*** Supplied data ***

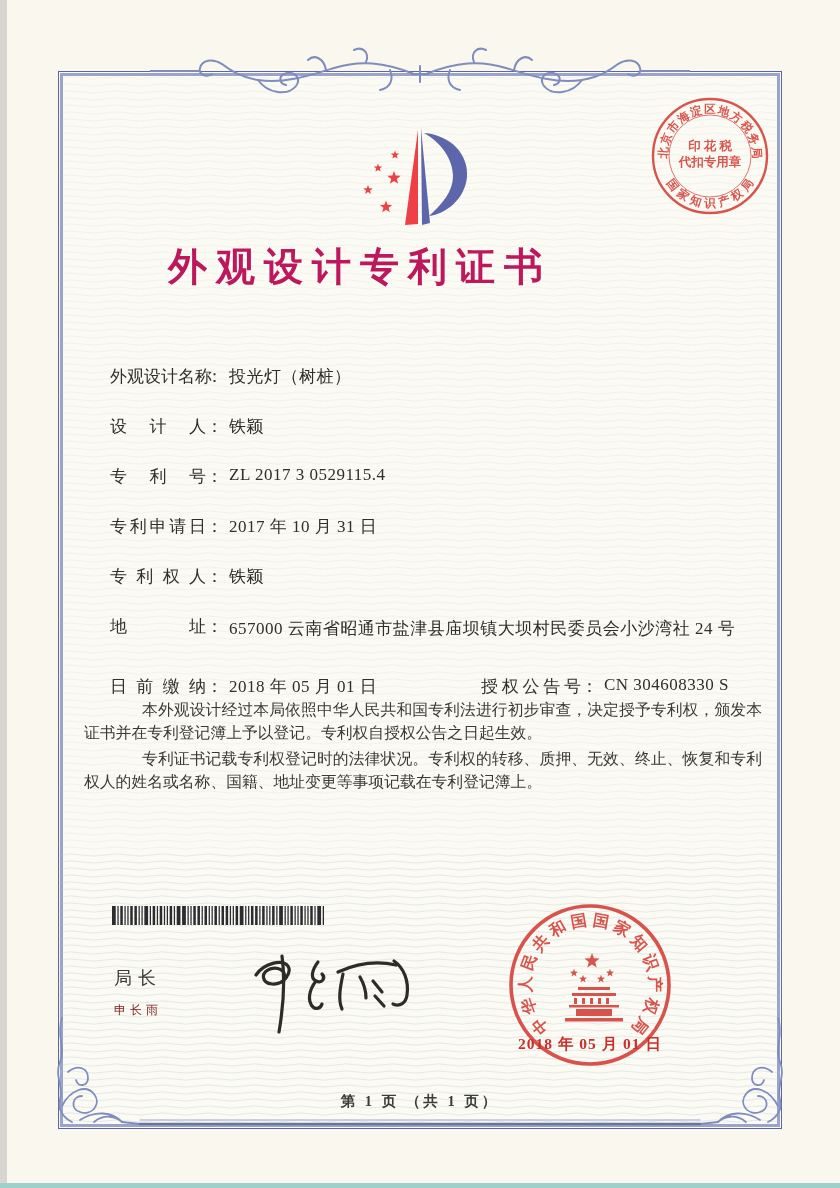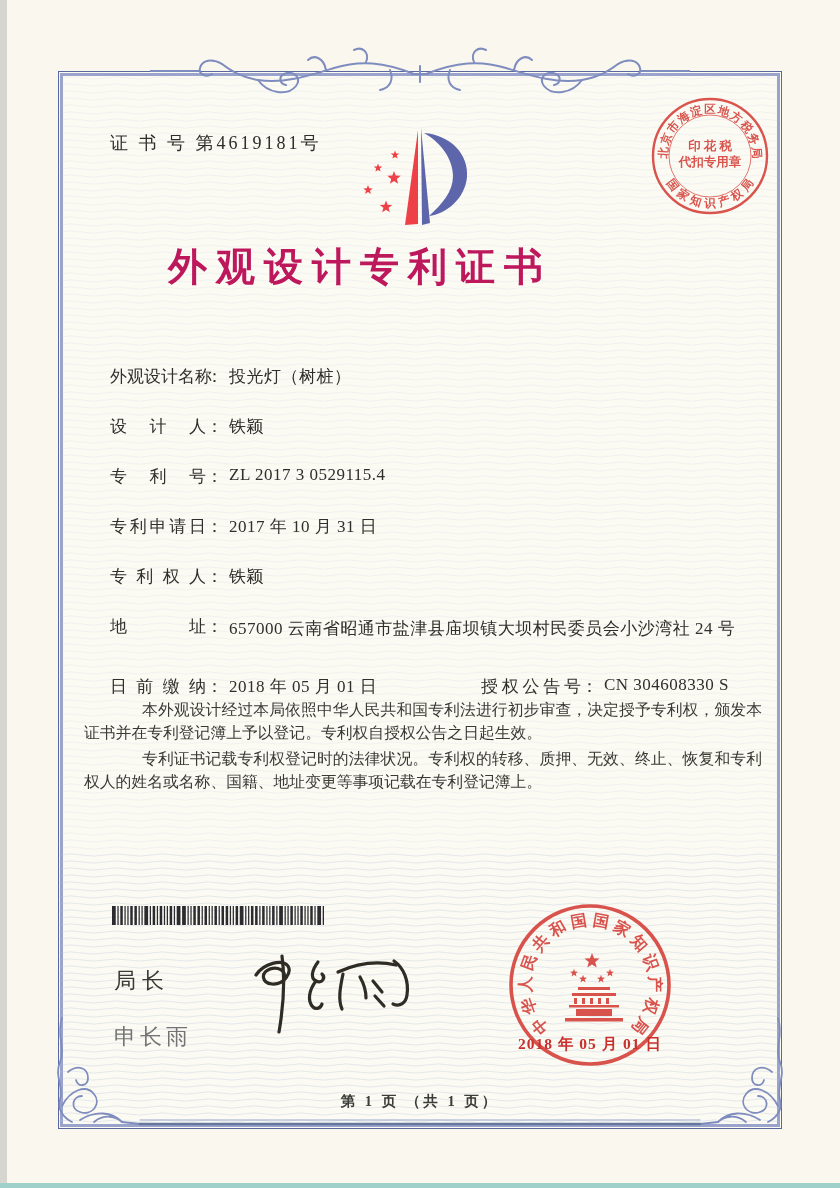--- a/index.html
+++ b/index.html
@@ -229,7 +229,6 @@
     </g>
   </svg>
 
-  <div class="abs z3 cert-no">证 书 号 第4619181号</div>
 
   <svg class="abs z3" style="left:355px;top:126px;" width="130" height="108" viewBox="0 0 130 108">
     <polygon points="63,4 50,99 63,98" fill="#ee4147"></polygon>

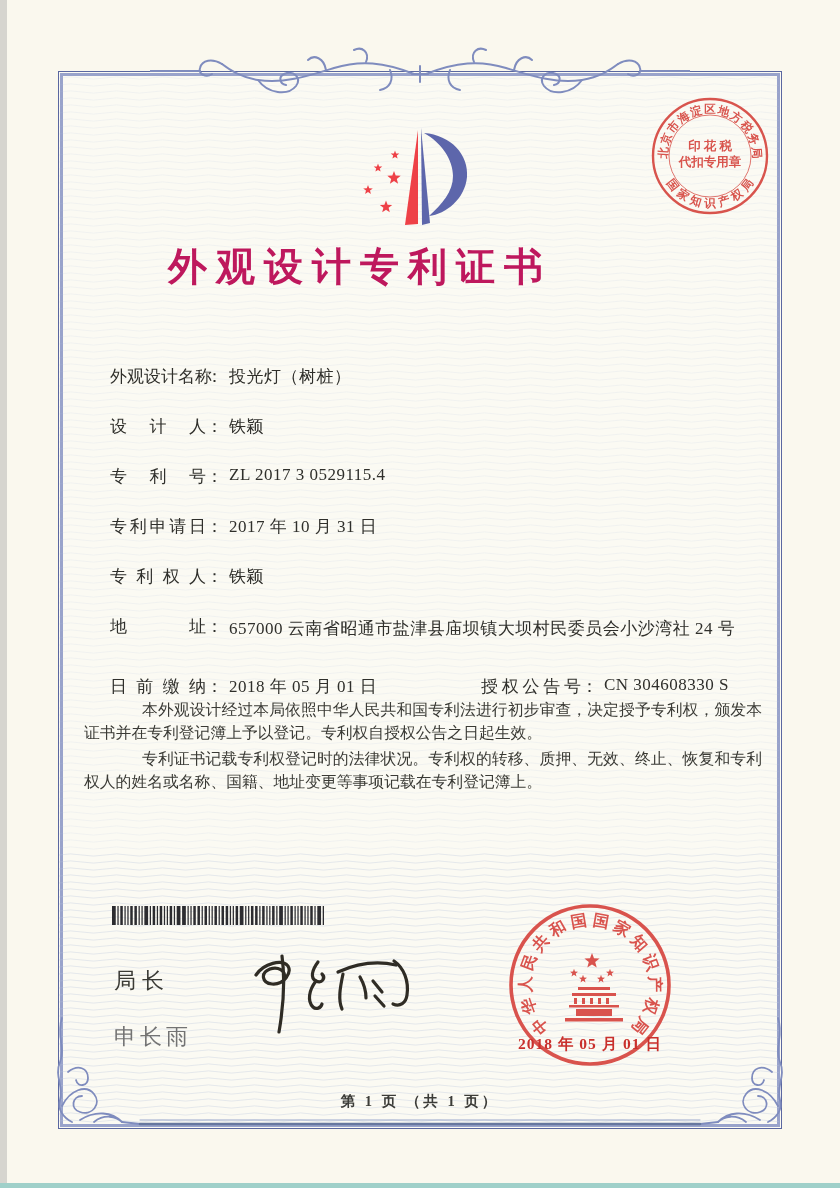--- a/index.html
+++ b/index.html
@@ -25,7 +25,7 @@
   .glabel{display:inline-block;width:100px;text-align:justify;text-align-last:justify;}
   .body-text{left:84px;top:699px;width:678px;font-size:15.8px;line-height:22.5px;text-align:justify;color:#3a3a35;}
   .body-text p{margin:0 0 4px 0;text-indent:58px;}
-  .sig-title{left:114px;top:966px;font-size:22px;letter-spacing:6px;color:#3a3a35;}
+  .sig-title{left:114px;top:966px;font-size:18px;letter-spacing:6px;color:#3a3a35;}
   .sig-name{left:114px;top:1002px;font-size:22px;letter-spacing:4px;color:#737373;margin-top:20px;}
   .stamp-date{left:503px;top:1034px;width:174px;text-align:center;font-size:15.5px;font-weight:bold;letter-spacing:1px;color:#c9302c;z-index:6;}
   .footer{left:0;top:1092px;width:840px;text-align:center;font-size:14.5px;letter-spacing:3px;color:#3c3c38;font-weight:bold;}

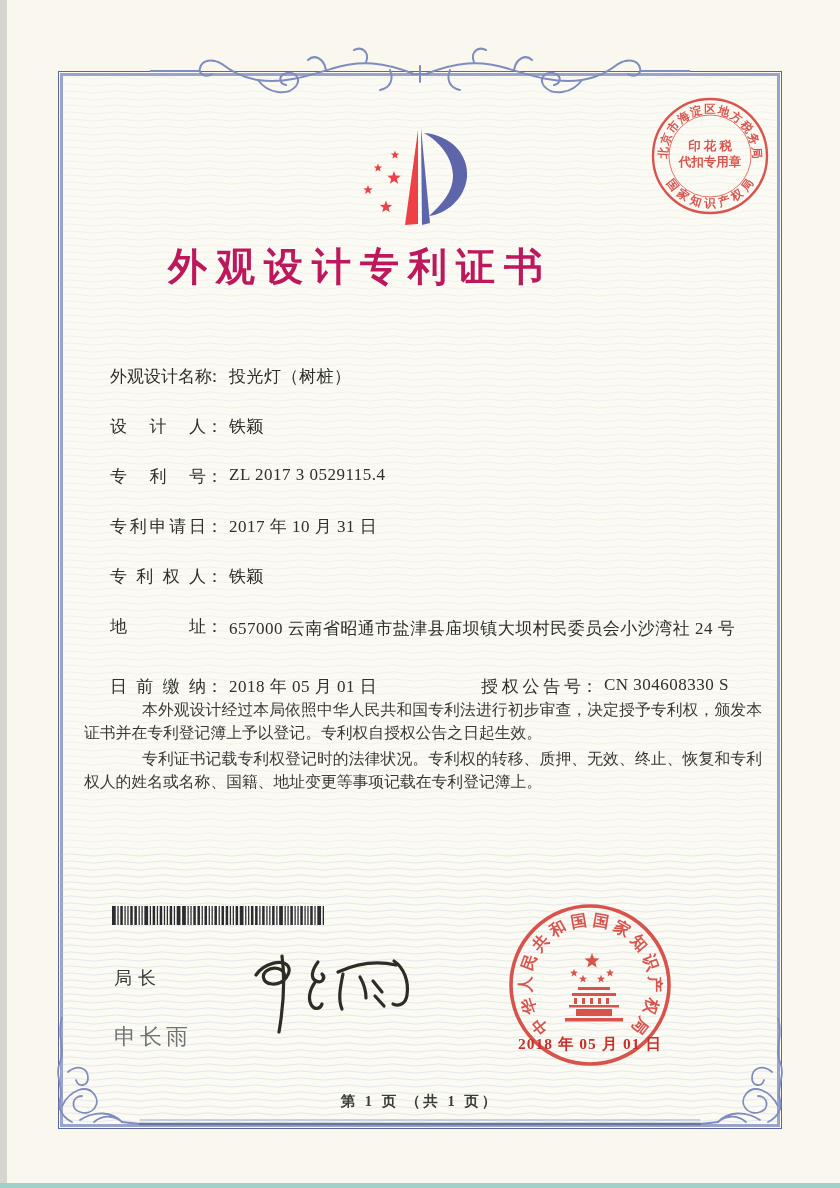--- a/index.html
+++ b/index.html
@@ -26,7 +26,7 @@
   .body-text{left:84px;top:699px;width:678px;font-size:15.8px;line-height:22.5px;text-align:justify;color:#3a3a35;}
   .body-text p{margin:0 0 4px 0;text-indent:58px;}
   .sig-title{left:114px;top:966px;font-size:18px;letter-spacing:6px;color:#3a3a35;}
-  .sig-name{left:114px;top:1002px;font-size:22px;letter-spacing:4px;color:#737373;margin-top:20px;}
+  .sig-name{left:114px;top:1002px;font-size:12px;letter-spacing:4px;color:#7f1d1d;}
   .stamp-date{left:503px;top:1034px;width:174px;text-align:center;font-size:15.5px;font-weight:bold;letter-spacing:1px;color:#c9302c;z-index:6;}
   .footer{left:0;top:1092px;width:840px;text-align:center;font-size:14.5px;letter-spacing:3px;color:#3c3c38;font-weight:bold;}
   svg{display:block;}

*** End of Supplied data ***

Exercise description:
Exact copies of the entries above are needed, with every picture removed.

Written response:
--- a/index.html
+++ b/index.html
@@ -229,7 +229,6 @@
     </g>
   </svg>
 
-  <div class="abs z3 cert-no">证 书 号 第4619181号</div>
 
   <svg class="abs z3" style="left:355px;top:126px;" width="130" height="108" viewBox="0 0 130 108">
     <polygon points="63,4 50,99 63,98" fill="#ee4147"></polygon>

--- a/index.html
+++ b/index.html
@@ -25,7 +25,7 @@
   .glabel{display:inline-block;width:100px;text-align:justify;text-align-last:justify;}
   .body-text{left:84px;top:699px;width:678px;font-size:15.8px;line-height:22.5px;text-align:justify;color:#3a3a35;}
   .body-text p{margin:0 0 4px 0;text-indent:58px;}
-  .sig-title{left:114px;top:966px;font-size:22px;letter-spacing:6px;color:#3a3a35;}
+  .sig-title{left:114px;top:966px;font-size:18px;letter-spacing:6px;color:#3a3a35;}
   .sig-name{left:114px;top:1002px;font-size:22px;letter-spacing:4px;color:#737373;margin-top:20px;}
   .stamp-date{left:503px;top:1034px;width:174px;text-align:center;font-size:15.5px;font-weight:bold;letter-spacing:1px;color:#c9302c;z-index:6;}
   .footer{left:0;top:1092px;width:840px;text-align:center;font-size:14.5px;letter-spacing:3px;color:#3c3c38;font-weight:bold;}

--- a/index.html
+++ b/index.html
@@ -26,7 +26,7 @@
   .body-text{left:84px;top:699px;width:678px;font-size:15.8px;line-height:22.5px;text-align:justify;color:#3a3a35;}
   .body-text p{margin:0 0 4px 0;text-indent:58px;}
   .sig-title{left:114px;top:966px;font-size:18px;letter-spacing:6px;color:#3a3a35;}
-  .sig-name{left:114px;top:1002px;font-size:22px;letter-spacing:4px;color:#737373;margin-top:20px;}
+  .sig-name{left:114px;top:1002px;font-size:12px;letter-spacing:4px;color:#7f1d1d;}
   .stamp-date{left:503px;top:1034px;width:174px;text-align:center;font-size:15.5px;font-weight:bold;letter-spacing:1px;color:#c9302c;z-index:6;}
   .footer{left:0;top:1092px;width:840px;text-align:center;font-size:14.5px;letter-spacing:3px;color:#3c3c38;font-weight:bold;}
   svg{display:block;}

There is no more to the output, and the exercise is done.